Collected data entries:

+---+

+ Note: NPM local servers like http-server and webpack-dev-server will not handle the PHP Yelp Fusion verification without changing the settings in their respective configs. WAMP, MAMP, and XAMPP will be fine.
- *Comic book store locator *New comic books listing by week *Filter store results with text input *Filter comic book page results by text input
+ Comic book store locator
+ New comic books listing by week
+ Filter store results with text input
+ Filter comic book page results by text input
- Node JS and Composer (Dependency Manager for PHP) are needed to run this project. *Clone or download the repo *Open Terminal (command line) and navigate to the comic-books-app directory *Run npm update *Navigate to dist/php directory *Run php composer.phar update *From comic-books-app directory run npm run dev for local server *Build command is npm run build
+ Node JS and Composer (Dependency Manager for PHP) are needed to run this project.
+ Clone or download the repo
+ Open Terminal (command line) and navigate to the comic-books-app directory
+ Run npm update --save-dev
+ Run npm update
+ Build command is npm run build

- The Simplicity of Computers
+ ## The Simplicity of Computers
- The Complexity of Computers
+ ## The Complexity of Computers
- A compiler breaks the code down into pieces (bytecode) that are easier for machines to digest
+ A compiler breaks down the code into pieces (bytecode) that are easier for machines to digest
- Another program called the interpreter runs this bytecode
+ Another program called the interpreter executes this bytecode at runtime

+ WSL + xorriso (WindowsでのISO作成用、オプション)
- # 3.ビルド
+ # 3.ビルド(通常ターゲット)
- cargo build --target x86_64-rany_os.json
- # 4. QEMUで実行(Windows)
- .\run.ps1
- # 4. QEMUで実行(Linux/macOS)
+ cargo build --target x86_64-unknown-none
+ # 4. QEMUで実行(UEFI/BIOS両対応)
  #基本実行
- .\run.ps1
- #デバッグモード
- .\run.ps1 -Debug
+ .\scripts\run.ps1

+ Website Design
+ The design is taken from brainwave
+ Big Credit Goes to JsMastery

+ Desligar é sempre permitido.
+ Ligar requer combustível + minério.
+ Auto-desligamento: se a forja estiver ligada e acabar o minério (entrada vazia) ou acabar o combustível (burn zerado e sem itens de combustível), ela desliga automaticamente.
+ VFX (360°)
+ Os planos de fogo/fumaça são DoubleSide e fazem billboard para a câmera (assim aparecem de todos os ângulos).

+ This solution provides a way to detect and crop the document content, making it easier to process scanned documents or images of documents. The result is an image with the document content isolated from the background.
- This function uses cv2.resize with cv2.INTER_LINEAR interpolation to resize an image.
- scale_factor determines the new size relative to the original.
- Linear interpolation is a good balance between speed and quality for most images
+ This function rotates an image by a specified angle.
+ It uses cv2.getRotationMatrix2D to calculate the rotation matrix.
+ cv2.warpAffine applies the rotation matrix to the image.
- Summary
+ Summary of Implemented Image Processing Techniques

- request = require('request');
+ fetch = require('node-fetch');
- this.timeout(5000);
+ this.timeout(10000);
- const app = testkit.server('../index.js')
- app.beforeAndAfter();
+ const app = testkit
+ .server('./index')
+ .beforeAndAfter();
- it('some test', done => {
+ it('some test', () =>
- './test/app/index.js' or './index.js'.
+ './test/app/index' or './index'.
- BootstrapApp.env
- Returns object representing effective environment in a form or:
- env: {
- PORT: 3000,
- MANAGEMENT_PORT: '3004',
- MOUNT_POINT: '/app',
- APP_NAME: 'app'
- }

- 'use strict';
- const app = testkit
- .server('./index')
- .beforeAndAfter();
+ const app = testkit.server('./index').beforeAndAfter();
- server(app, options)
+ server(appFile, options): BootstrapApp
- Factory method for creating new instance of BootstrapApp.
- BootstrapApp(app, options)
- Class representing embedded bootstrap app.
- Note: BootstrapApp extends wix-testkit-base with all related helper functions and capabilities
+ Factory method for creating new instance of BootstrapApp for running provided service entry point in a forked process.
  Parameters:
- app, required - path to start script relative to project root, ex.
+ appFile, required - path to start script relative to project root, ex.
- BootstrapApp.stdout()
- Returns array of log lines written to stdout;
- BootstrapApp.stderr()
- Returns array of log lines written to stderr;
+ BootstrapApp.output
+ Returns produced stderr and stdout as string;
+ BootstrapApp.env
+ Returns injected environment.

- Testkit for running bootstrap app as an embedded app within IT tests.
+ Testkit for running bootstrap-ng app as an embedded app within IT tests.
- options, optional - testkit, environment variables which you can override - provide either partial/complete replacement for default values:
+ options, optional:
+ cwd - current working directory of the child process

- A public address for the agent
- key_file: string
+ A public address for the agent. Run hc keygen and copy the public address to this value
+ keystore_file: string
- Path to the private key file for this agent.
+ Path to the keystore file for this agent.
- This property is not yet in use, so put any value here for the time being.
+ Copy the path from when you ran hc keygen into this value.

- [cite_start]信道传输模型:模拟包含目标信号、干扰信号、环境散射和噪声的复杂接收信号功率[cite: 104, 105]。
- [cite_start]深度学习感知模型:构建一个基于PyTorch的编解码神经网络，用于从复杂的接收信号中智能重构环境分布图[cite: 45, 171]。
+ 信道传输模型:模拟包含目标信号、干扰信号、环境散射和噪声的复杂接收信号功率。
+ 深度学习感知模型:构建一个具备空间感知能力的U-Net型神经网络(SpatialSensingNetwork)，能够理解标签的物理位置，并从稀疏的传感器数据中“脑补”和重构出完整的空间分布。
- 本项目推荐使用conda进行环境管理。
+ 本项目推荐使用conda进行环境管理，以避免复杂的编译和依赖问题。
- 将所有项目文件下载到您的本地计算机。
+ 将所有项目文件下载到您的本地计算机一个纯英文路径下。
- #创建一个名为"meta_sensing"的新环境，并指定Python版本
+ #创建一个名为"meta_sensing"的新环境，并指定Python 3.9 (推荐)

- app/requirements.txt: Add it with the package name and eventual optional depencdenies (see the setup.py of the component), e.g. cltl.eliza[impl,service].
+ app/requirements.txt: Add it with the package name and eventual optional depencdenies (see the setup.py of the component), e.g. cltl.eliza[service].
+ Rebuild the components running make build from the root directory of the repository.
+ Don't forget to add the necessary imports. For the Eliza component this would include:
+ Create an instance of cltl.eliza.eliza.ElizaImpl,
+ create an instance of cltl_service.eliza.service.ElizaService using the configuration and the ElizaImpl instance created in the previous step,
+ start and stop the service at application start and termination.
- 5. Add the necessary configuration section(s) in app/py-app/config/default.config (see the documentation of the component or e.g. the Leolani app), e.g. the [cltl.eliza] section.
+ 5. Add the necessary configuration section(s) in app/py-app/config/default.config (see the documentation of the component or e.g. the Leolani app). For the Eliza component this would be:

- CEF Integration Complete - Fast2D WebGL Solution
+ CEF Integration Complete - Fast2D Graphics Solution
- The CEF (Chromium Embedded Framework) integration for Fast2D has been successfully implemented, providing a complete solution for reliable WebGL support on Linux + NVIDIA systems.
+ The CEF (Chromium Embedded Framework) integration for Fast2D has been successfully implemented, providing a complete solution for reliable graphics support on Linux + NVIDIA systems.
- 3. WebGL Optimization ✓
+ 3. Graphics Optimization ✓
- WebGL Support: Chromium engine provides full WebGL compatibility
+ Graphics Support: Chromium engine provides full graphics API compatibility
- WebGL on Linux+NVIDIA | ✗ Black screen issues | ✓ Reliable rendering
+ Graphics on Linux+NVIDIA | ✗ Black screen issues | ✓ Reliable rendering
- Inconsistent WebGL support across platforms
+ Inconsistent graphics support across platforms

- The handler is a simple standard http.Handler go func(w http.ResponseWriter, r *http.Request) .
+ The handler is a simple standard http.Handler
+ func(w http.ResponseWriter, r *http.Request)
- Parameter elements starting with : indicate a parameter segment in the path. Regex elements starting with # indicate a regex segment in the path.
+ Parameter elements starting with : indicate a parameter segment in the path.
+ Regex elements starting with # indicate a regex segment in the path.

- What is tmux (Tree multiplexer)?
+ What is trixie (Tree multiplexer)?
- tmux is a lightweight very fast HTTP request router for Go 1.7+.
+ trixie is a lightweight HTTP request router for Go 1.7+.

+---+

Above are the records. Copy the lines beginning at the one that has "build --target x86_64-unknown-none" and ending with the one that has "- Class representing embedded bootstrap app.", unchanged.

+ cargo build --target x86_64-unknown-none
+ # 4. QEMUで実行(UEFI/BIOS両対応)
  #基本実行
- .\run.ps1
- #デバッグモード
- .\run.ps1 -Debug
+ .\scripts\run.ps1

+ Website Design
+ The design is taken from brainwave
+ Big Credit Goes to JsMastery

+ Desligar é sempre permitido.
+ Ligar requer combustível + minério.
+ Auto-desligamento: se a forja estiver ligada e acabar o minério (entrada vazia) ou acabar o combustível (burn zerado e sem itens de combustível), ela desliga automaticamente.
+ VFX (360°)
+ Os planos de fogo/fumaça são DoubleSide e fazem billboard para a câmera (assim aparecem de todos os ângulos).

+ This solution provides a way to detect and crop the document content, making it easier to process scanned documents or images of documents. The result is an image with the document content isolated from the background.
- This function uses cv2.resize with cv2.INTER_LINEAR interpolation to resize an image.
- scale_factor determines the new size relative to the original.
- Linear interpolation is a good balance between speed and quality for most images
+ This function rotates an image by a specified angle.
+ It uses cv2.getRotationMatrix2D to calculate the rotation matrix.
+ cv2.warpAffine applies the rotation matrix to the image.
- Summary
+ Summary of Implemented Image Processing Techniques

- request = require('request');
+ fetch = require('node-fetch');
- this.timeout(5000);
+ this.timeout(10000);
- const app = testkit.server('../index.js')
- app.beforeAndAfter();
+ const app = testkit
+ .server('./index')
+ .beforeAndAfter();
- it('some test', done => {
+ it('some test', () =>
- './test/app/index.js' or './index.js'.
+ './test/app/index' or './index'.
- BootstrapApp.env
- Returns object representing effective environment in a form or:
- env: {
- PORT: 3000,
- MANAGEMENT_PORT: '3004',
- MOUNT_POINT: '/app',
- APP_NAME: 'app'
- }

- 'use strict';
- const app = testkit
- .server('./index')
- .beforeAndAfter();
+ const app = testkit.server('./index').beforeAndAfter();
- server(app, options)
+ server(appFile, options): BootstrapApp
- Factory method for creating new instance of BootstrapApp.
- BootstrapApp(app, options)
- Class representing embedded bootstrap app.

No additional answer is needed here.